Большим подспорьем в таком исследовании служит обзор исторических условий. История не является наукой, которая дает нам возможность предсказывать точно грядущие события, но большая разница, рассматриваем ли мы факты социальной жизни как обособленные происшествия или как звенья в цепи развития. В первом случае мы едва ли получим что-нибудь, что послужит нам руководством, кроме впечатлений и потребностей текущего дня. Во втором – мы сможем получить широкую перспективу и основу для разумных планов. Применительно к рассматриваемому случаю одно дело формулировать наблюдения о политике и культуре сегодняшней России, и другое – судить о русской политической и культурной эволюции в свете истории Европы и особенно Восточной Европы. Когда мы смотрим на абсолютизм, бюрократию или господствующие привычки военной аристократии в России с этой второй точки зрения, мы сразу же понимаем, что мы имеем дело не с особым порождением византийского рабства или московской жестокости, а с одной из характерных черт восточноевропейского развития, с выражением сил, которые действовали и продолжают действовать как в Пруссии, так и в Австрии.

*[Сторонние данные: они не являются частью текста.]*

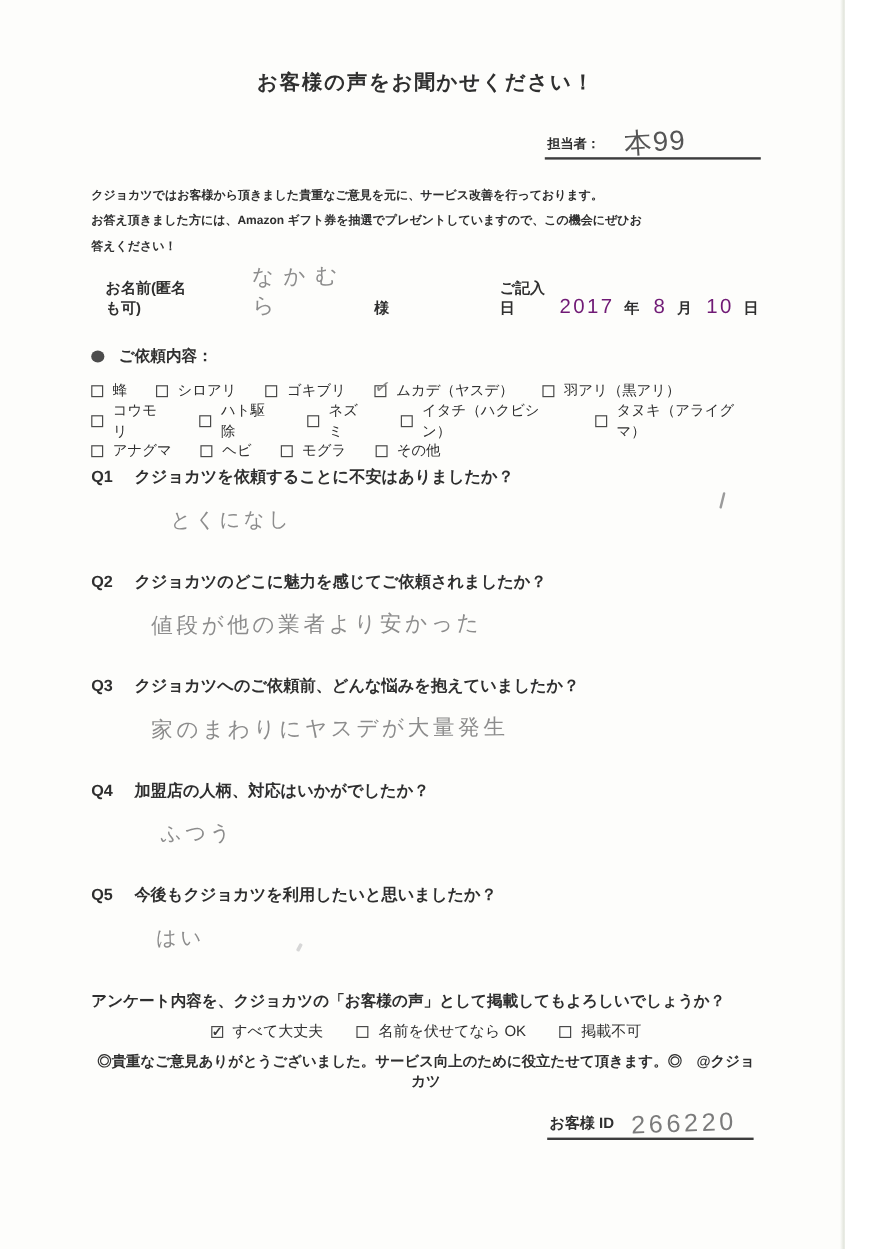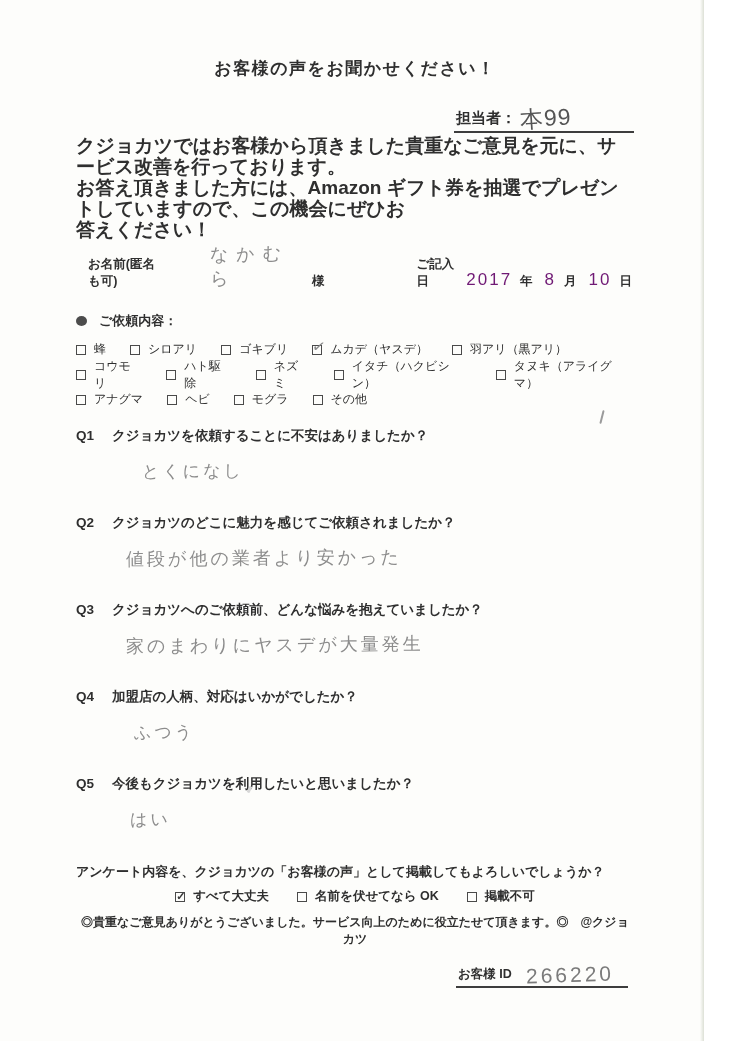--- a/index.html
+++ b/index.html
@@ -29,7 +29,7 @@
     position:relative; display:inline-block; min-width:180px;
     border-bottom:2px solid #3d3d3d; padding:0 6px 3px 2px;
   }
-  .staff-label { font-weight:bold; font-size:15px; }
+  .staff-label { font-weight:bold; font-size:11px; }
   .hw { color:#8b8b8b; font-style:normal; }
   .staff-sig {
     position:absolute; left:66px; bottom:-3px;

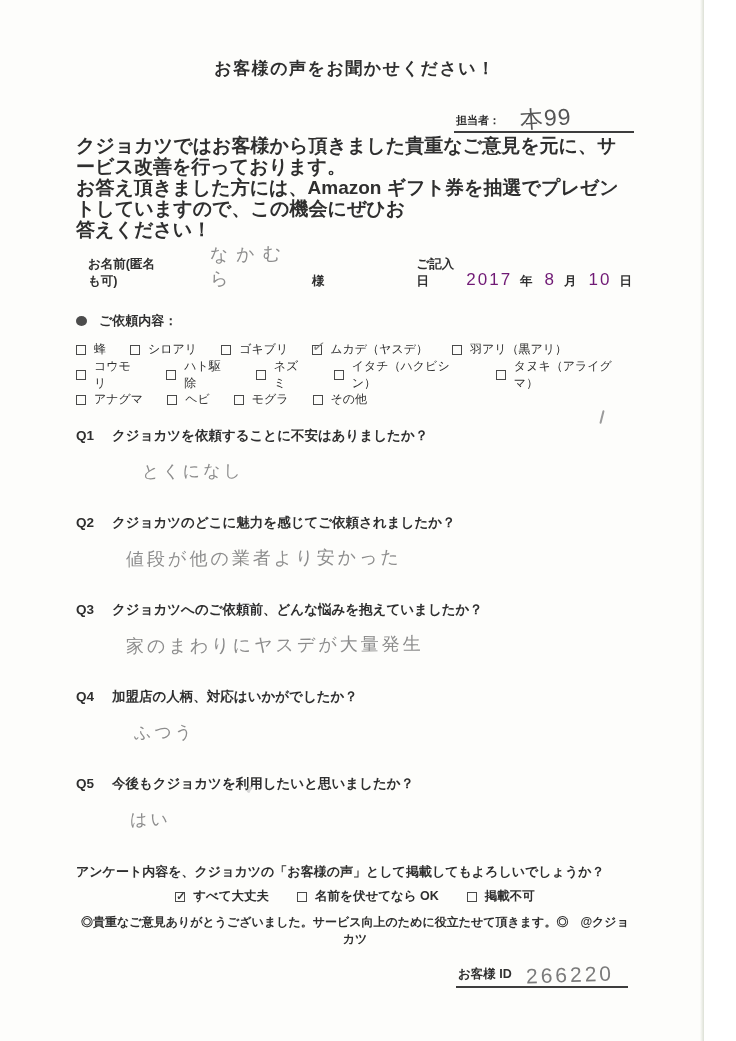--- a/index.html
+++ b/index.html
@@ -37,7 +37,7 @@
     letter-spacing:1px; white-space:nowrap;
   }
   
-  .intro { margin-top:2px; font-size:19px; line-height:21px; font-weight:bold; }
+  .intro { margin-top:20px; font-size:10px; line-height:21px; font-weight:bold; }
   
   .info-row {
     margin-top:22px; display:flex; align-items:flex-end;

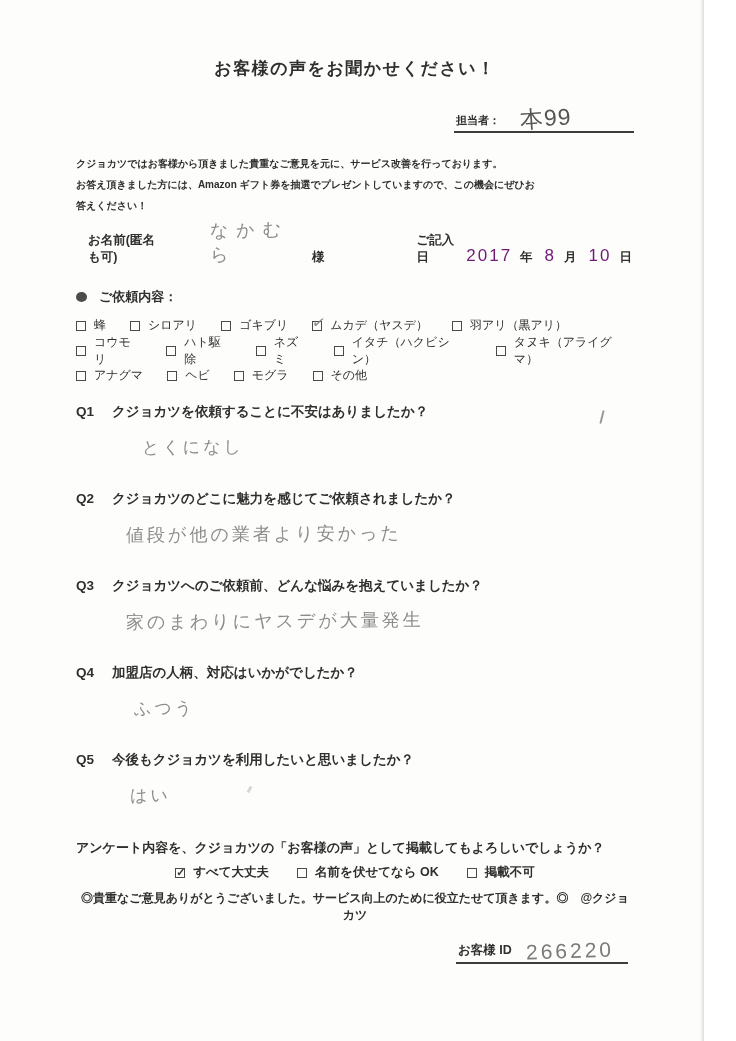--- a/index.html
+++ b/index.html
@@ -68,7 +68,7 @@
     font-size:11px; color:#3a3a3a; font-weight:bold;
   }
   
-  .questions { margin-top:14px; }
+  .questions { margin-top:0; }
   .qblock { margin-bottom:25px; }
   .qline { display:flex; font-size:13.5px; font-weight:bold; line-height:19px; }
   .qno { width:36px; flex:none; }

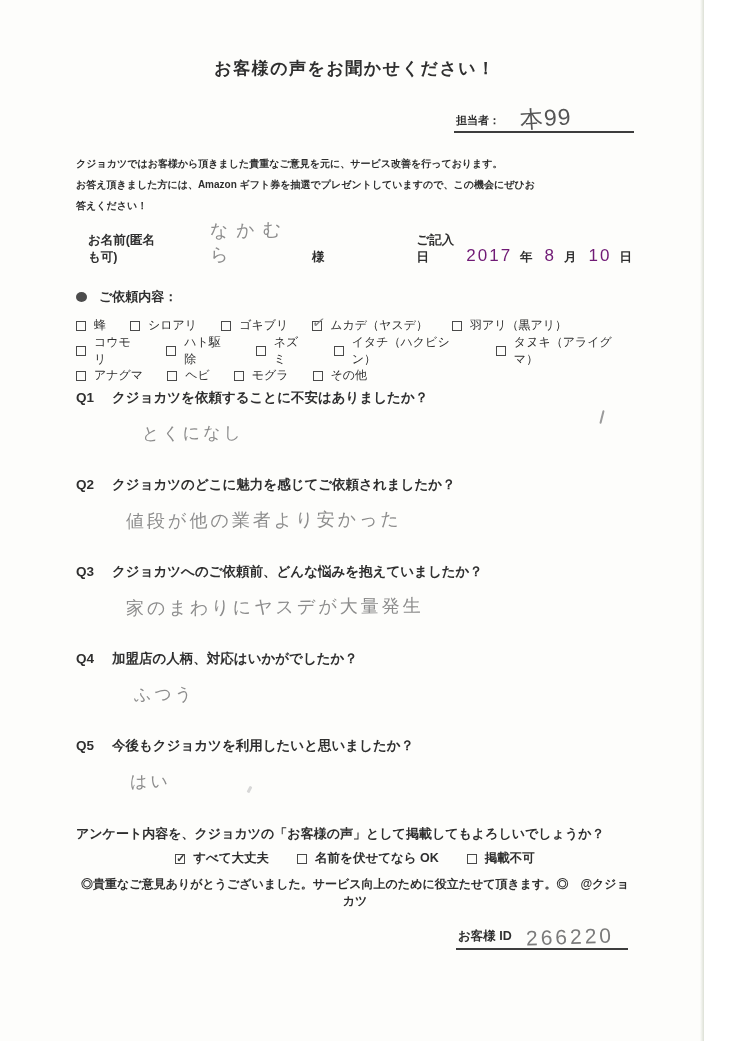--- a/index.html
+++ b/index.html
@@ -86,7 +86,7 @@
   .f-question { font-size:13px; font-weight:bold; line-height:19px; }
   .f-options {
     margin-top:7px; display:flex; justify-content:center;
-    column-gap:28px; font-size:12.5px; font-weight:bold; height:18px; align-items:flex-start;
+    column-gap:28px; font-size:12.5px; font-weight:normal; height:18px; align-items:flex-end;
   }
   .f-thanks { margin-top:8px; font-size:12px; font-weight:bold; text-align:center; line-height:17px; }
   .f-idrow { display:flex; justify-content:flex-end; margin-top:6px; height:34px; align-items:flex-end; padding-right:6px; }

Если исторические законы и могут быть вообще сформулированы, то один из наиболее бесспорных и очевидных среди них может быть обобщен в наблюдении, что социальный прогресс начинается в странах с изрезанным морским побережьем и постепенно распространяется на более массивные континентальные объединения. В конечном счете эти объединения, расположенные в глубине континента, могут оказаться более плодотворными и богатыми для культуры, чем участки, которым принадлежала инициатива, но именно в речных дельтах, на полуостровах и на островах движение цивилизации берет начало. Греция и Италия, Франция и Англия были лидерами в Европе, когда берега Эльбы, Дуная, Вислы и Волги были дикими. Даже в новое время французы заимствовали многое у итальянцев, англичане – у французов, немцы – как у англичан, так и у французов, русские – у немцев. Неудивительно, что Петр Великий назвал свою новую столицу Петербург, а Фридрих Великий, хотя неоднократно разбивал французов на полях сражений, тем не менее признавал их превосходство в литературе и науке и писал по-французски с большим изяществом, чем по-немецки. Две наиболее известных декларации прусского искусства государственного управления в восемнадцатом столетии несли на себе отпечаток французской мысли. Монархии надлежит быть «rocher de bronze» – это основа прусской системы. Каждому надлежит искать спасения «nach seiner fagon» – на свой лад. Таким же образом Россия училась у немецких администраторов и мыслителей.
Столкнувшись с проблемами колонизации и обороны, незащищенные морскими проливами, несклонные подчинить соображения безопасности требованиям индивидуальной свободы, три восточные государства пожертвовали многими элементами благополучия и прогресса в пользу дисциплины и военных навыков. Даже сейчас австрийский император может получить диктаторские полномочия на основе четырнадцатой статьи конституции452. Его личная власть остается главным связующим звеном единства в этой разнородной империи. Император Франц Иосиф453 часто пользовался этой диктаторской властью для разрешения трудностей. Более того, совсем недавно представительное управление было приостановлено законами о защите государства в Богемии и Хорватии. Что касается Германии, то избирательное право в Пруссии искажено узким имущественным цензом, в то время как Мекленбург обладает незавидным отличием, оставаясь единственной страной в Европе, которая все еще придерживается сословной избирательной системы. Но даже застывший в своем росте конституционализм современной Пруссии и современной Австрии имеет весьма недавнее происхождение. Принцип, что в государственном управлении нельзя допускать «недостаточной разумности подданных», – немецкого происхождения. Он отступил в Пруссии во время революции 1848 года, но с триумфом был восстановлен во время реакции пятидесятых годов и конфликта между прусским правительством и национальным представительством в шестидесятые. Германия обязана своим конституционным возрождением победоносной борьбе 1870 года454. В Австрии либеральные институты возникли в результате поражений: унижение военного абсолютизма в 1859 году нанесло первый удар политическому абсолютизму, а крах 1866 г. привел к установлению нынешней дуалистической монархии в ее конституционной форме455.